# Problem description
Report each line of the entries that contains the word "Rating", copied in full.

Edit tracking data
--------------------

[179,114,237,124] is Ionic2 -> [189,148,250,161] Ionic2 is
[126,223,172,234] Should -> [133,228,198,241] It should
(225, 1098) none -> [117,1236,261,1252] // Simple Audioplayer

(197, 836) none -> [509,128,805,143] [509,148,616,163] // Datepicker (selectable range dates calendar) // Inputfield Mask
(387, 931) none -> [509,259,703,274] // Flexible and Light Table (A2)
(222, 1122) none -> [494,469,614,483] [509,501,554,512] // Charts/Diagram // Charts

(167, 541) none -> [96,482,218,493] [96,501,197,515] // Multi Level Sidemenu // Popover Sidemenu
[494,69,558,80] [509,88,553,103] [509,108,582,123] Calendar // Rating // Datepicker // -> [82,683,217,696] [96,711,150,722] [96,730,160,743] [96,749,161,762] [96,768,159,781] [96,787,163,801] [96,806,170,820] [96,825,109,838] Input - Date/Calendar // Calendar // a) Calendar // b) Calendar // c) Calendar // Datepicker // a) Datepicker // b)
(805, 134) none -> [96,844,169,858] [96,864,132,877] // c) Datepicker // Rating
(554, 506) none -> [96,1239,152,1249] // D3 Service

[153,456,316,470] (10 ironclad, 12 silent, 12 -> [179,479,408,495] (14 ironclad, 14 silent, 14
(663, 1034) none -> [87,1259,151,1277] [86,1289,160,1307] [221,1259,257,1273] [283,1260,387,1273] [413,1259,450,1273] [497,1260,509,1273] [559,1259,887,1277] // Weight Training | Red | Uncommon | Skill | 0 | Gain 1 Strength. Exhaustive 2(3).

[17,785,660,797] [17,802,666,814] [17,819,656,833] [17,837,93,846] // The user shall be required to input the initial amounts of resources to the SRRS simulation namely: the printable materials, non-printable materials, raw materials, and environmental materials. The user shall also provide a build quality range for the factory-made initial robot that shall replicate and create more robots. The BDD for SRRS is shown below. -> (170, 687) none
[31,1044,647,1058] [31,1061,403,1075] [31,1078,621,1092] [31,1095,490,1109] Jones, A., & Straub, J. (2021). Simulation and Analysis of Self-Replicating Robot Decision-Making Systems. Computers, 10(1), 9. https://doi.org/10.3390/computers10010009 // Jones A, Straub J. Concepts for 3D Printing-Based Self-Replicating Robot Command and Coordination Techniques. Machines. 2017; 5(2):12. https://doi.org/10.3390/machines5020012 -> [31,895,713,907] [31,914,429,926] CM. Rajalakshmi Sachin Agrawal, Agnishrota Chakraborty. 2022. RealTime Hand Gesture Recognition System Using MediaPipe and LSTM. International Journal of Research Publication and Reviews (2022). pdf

--------------------

# Output for this task
[494,69,558,80] [509,88,553,103] [509,108,582,123] Calendar // Rating // Datepicker // -> [82,683,217,696] [96,711,150,722] [96,730,160,743] [96,749,161,762] [96,768,159,781] [96,787,163,801] [96,806,170,820] [96,825,109,838] Input - Date/Calendar // Calendar // a) Calendar // b) Calendar // c) Calendar // Datepicker // a) Datepicker // b)
(805, 134) none -> [96,844,169,858] [96,864,132,877] // c) Datepicker // Rating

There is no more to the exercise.